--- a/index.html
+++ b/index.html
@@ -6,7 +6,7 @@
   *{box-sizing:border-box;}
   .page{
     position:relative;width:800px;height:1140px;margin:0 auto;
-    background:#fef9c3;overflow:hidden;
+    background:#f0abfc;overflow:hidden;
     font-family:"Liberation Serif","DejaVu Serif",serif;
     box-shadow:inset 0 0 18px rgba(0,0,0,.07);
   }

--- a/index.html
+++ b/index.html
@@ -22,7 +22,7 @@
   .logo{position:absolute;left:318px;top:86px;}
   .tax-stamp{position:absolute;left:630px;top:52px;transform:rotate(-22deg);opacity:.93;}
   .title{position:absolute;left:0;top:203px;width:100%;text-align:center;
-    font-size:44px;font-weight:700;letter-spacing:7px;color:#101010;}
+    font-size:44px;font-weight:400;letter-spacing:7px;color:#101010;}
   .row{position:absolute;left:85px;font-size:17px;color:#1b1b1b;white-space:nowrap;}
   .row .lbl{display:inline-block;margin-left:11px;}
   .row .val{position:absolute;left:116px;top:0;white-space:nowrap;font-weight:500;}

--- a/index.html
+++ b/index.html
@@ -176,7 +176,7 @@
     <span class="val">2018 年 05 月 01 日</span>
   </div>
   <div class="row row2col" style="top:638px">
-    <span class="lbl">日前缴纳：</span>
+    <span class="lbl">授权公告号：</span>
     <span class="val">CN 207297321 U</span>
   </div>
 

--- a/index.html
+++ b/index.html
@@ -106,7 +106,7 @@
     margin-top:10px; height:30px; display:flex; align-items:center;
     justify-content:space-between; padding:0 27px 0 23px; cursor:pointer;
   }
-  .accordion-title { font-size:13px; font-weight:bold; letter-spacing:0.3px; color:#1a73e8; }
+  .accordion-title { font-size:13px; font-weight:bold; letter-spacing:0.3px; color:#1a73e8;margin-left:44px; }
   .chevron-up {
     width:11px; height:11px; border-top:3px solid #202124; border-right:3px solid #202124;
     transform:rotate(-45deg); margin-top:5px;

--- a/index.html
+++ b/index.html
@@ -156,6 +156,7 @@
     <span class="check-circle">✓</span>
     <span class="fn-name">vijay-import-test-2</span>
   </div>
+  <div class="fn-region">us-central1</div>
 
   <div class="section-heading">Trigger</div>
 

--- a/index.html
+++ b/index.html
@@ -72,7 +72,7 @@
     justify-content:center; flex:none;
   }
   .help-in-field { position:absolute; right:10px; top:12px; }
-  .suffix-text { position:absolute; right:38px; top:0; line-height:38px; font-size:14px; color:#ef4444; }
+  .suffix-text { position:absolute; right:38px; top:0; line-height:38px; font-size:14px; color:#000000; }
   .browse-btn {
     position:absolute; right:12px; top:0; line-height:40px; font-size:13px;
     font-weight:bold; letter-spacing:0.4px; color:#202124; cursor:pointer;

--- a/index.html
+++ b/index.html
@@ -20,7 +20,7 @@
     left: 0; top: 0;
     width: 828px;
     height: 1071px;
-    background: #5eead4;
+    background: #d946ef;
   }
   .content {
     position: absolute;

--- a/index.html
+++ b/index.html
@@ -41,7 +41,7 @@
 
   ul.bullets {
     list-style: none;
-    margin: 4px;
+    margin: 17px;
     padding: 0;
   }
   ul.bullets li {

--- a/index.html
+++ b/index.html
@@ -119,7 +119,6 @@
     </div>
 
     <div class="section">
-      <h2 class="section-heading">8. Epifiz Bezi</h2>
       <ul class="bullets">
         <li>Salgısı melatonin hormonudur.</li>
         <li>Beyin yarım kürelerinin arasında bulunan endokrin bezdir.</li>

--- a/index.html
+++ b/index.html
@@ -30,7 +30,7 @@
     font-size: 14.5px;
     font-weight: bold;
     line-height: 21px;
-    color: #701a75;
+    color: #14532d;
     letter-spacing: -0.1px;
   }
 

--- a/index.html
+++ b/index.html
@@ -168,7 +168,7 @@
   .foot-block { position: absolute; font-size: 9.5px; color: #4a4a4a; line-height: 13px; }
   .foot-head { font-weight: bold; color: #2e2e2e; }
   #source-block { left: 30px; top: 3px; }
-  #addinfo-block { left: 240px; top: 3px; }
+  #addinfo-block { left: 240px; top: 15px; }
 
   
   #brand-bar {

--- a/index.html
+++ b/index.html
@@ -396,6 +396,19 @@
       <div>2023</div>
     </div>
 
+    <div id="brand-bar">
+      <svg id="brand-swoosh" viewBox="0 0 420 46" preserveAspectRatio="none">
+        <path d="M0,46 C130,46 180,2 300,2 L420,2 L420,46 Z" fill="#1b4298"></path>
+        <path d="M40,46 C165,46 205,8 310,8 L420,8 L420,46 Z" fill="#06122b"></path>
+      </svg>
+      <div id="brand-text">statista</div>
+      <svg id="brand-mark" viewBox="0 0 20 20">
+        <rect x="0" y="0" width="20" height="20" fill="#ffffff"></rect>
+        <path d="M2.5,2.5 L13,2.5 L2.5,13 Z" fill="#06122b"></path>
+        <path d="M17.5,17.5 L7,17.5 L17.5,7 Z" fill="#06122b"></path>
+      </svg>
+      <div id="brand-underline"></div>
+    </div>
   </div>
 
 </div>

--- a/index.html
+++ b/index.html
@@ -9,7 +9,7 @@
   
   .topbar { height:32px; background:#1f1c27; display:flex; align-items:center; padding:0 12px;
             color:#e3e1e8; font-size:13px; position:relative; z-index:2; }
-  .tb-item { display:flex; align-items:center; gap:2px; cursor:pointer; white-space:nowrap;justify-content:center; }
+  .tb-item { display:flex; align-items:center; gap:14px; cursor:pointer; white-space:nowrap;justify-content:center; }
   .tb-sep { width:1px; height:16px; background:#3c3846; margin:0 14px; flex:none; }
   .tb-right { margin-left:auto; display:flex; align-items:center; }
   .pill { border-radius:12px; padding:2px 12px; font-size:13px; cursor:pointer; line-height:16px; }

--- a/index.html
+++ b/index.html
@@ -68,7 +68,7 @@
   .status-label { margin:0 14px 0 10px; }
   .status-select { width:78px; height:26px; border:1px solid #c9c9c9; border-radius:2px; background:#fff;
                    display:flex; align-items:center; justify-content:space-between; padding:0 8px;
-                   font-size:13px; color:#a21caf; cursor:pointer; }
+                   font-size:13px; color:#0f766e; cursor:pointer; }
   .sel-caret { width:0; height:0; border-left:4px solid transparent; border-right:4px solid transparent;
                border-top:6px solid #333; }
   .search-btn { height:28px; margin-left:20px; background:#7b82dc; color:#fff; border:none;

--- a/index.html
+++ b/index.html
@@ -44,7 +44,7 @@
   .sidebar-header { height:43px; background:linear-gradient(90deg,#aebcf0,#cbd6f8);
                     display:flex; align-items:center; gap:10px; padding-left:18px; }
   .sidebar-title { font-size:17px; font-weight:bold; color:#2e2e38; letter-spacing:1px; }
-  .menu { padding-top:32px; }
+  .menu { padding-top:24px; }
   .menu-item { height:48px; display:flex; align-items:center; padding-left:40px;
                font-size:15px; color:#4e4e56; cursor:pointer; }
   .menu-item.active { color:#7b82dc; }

◆ Problem details:
Repeat the material above in full, keeping every word.

◆ Your response:
--- a/index.html
+++ b/index.html
@@ -6,7 +6,7 @@
   *{box-sizing:border-box;}
   .page{
     position:relative;width:800px;height:1140px;margin:0 auto;
-    background:#fef9c3;overflow:hidden;
+    background:#f0abfc;overflow:hidden;
     font-family:"Liberation Serif","DejaVu Serif",serif;
     box-shadow:inset 0 0 18px rgba(0,0,0,.07);
   }

--- a/index.html
+++ b/index.html
@@ -22,7 +22,7 @@
   .logo{position:absolute;left:318px;top:86px;}
   .tax-stamp{position:absolute;left:630px;top:52px;transform:rotate(-22deg);opacity:.93;}
   .title{position:absolute;left:0;top:203px;width:100%;text-align:center;
-    font-size:44px;font-weight:700;letter-spacing:7px;color:#101010;}
+    font-size:44px;font-weight:400;letter-spacing:7px;color:#101010;}
   .row{position:absolute;left:85px;font-size:17px;color:#1b1b1b;white-space:nowrap;}
   .row .lbl{display:inline-block;margin-left:11px;}
   .row .val{position:absolute;left:116px;top:0;white-space:nowrap;font-weight:500;}

--- a/index.html
+++ b/index.html
@@ -176,7 +176,7 @@
     <span class="val">2018 年 05 月 01 日</span>
   </div>
   <div class="row row2col" style="top:638px">
-    <span class="lbl">日前缴纳：</span>
+    <span class="lbl">授权公告号：</span>
     <span class="val">CN 207297321 U</span>
   </div>
 

--- a/index.html
+++ b/index.html
@@ -106,7 +106,7 @@
     margin-top:10px; height:30px; display:flex; align-items:center;
     justify-content:space-between; padding:0 27px 0 23px; cursor:pointer;
   }
-  .accordion-title { font-size:13px; font-weight:bold; letter-spacing:0.3px; color:#1a73e8; }
+  .accordion-title { font-size:13px; font-weight:bold; letter-spacing:0.3px; color:#1a73e8;margin-left:44px; }
   .chevron-up {
     width:11px; height:11px; border-top:3px solid #202124; border-right:3px solid #202124;
     transform:rotate(-45deg); margin-top:5px;

--- a/index.html
+++ b/index.html
@@ -156,6 +156,7 @@
     <span class="check-circle">✓</span>
     <span class="fn-name">vijay-import-test-2</span>
   </div>
+  <div class="fn-region">us-central1</div>
 
   <div class="section-heading">Trigger</div>
 

--- a/index.html
+++ b/index.html
@@ -72,7 +72,7 @@
     justify-content:center; flex:none;
   }
   .help-in-field { position:absolute; right:10px; top:12px; }
-  .suffix-text { position:absolute; right:38px; top:0; line-height:38px; font-size:14px; color:#ef4444; }
+  .suffix-text { position:absolute; right:38px; top:0; line-height:38px; font-size:14px; color:#000000; }
   .browse-btn {
     position:absolute; right:12px; top:0; line-height:40px; font-size:13px;
     font-weight:bold; letter-spacing:0.4px; color:#202124; cursor:pointer;

--- a/index.html
+++ b/index.html
@@ -20,7 +20,7 @@
     left: 0; top: 0;
     width: 828px;
     height: 1071px;
-    background: #5eead4;
+    background: #d946ef;
   }
   .content {
     position: absolute;

--- a/index.html
+++ b/index.html
@@ -41,7 +41,7 @@
 
   ul.bullets {
     list-style: none;
-    margin: 4px;
+    margin: 17px;
     padding: 0;
   }
   ul.bullets li {

--- a/index.html
+++ b/index.html
@@ -119,7 +119,6 @@
     </div>
 
     <div class="section">
-      <h2 class="section-heading">8. Epifiz Bezi</h2>
       <ul class="bullets">
         <li>Salgısı melatonin hormonudur.</li>
         <li>Beyin yarım kürelerinin arasında bulunan endokrin bezdir.</li>

--- a/index.html
+++ b/index.html
@@ -30,7 +30,7 @@
     font-size: 14.5px;
     font-weight: bold;
     line-height: 21px;
-    color: #701a75;
+    color: #14532d;
     letter-spacing: -0.1px;
   }
 

--- a/index.html
+++ b/index.html
@@ -168,7 +168,7 @@
   .foot-block { position: absolute; font-size: 9.5px; color: #4a4a4a; line-height: 13px; }
   .foot-head { font-weight: bold; color: #2e2e2e; }
   #source-block { left: 30px; top: 3px; }
-  #addinfo-block { left: 240px; top: 3px; }
+  #addinfo-block { left: 240px; top: 15px; }
 
   
   #brand-bar {

--- a/index.html
+++ b/index.html
@@ -396,6 +396,19 @@
       <div>2023</div>
     </div>
 
+    <div id="brand-bar">
+      <svg id="brand-swoosh" viewBox="0 0 420 46" preserveAspectRatio="none">
+        <path d="M0,46 C130,46 180,2 300,2 L420,2 L420,46 Z" fill="#1b4298"></path>
+        <path d="M40,46 C165,46 205,8 310,8 L420,8 L420,46 Z" fill="#06122b"></path>
+      </svg>
+      <div id="brand-text">statista</div>
+      <svg id="brand-mark" viewBox="0 0 20 20">
+        <rect x="0" y="0" width="20" height="20" fill="#ffffff"></rect>
+        <path d="M2.5,2.5 L13,2.5 L2.5,13 Z" fill="#06122b"></path>
+        <path d="M17.5,17.5 L7,17.5 L17.5,7 Z" fill="#06122b"></path>
+      </svg>
+      <div id="brand-underline"></div>
+    </div>
   </div>
 
 </div>

--- a/index.html
+++ b/index.html
@@ -9,7 +9,7 @@
   
   .topbar { height:32px; background:#1f1c27; display:flex; align-items:center; padding:0 12px;
             color:#e3e1e8; font-size:13px; position:relative; z-index:2; }
-  .tb-item { display:flex; align-items:center; gap:2px; cursor:pointer; white-space:nowrap;justify-content:center; }
+  .tb-item { display:flex; align-items:center; gap:14px; cursor:pointer; white-space:nowrap;justify-content:center; }
   .tb-sep { width:1px; height:16px; background:#3c3846; margin:0 14px; flex:none; }
   .tb-right { margin-left:auto; display:flex; align-items:center; }
   .pill { border-radius:12px; padding:2px 12px; font-size:13px; cursor:pointer; line-height:16px; }

--- a/index.html
+++ b/index.html
@@ -68,7 +68,7 @@
   .status-label { margin:0 14px 0 10px; }
   .status-select { width:78px; height:26px; border:1px solid #c9c9c9; border-radius:2px; background:#fff;
                    display:flex; align-items:center; justify-content:space-between; padding:0 8px;
-                   font-size:13px; color:#a21caf; cursor:pointer; }
+                   font-size:13px; color:#0f766e; cursor:pointer; }
   .sel-caret { width:0; height:0; border-left:4px solid transparent; border-right:4px solid transparent;
                border-top:6px solid #333; }
   .search-btn { height:28px; margin-left:20px; background:#7b82dc; color:#fff; border:none;

--- a/index.html
+++ b/index.html
@@ -44,7 +44,7 @@
   .sidebar-header { height:43px; background:linear-gradient(90deg,#aebcf0,#cbd6f8);
                     display:flex; align-items:center; gap:10px; padding-left:18px; }
   .sidebar-title { font-size:17px; font-weight:bold; color:#2e2e38; letter-spacing:1px; }
-  .menu { padding-top:32px; }
+  .menu { padding-top:24px; }
   .menu-item { height:48px; display:flex; align-items:center; padding-left:40px;
                font-size:15px; color:#4e4e56; cursor:pointer; }
   .menu-item.active { color:#7b82dc; }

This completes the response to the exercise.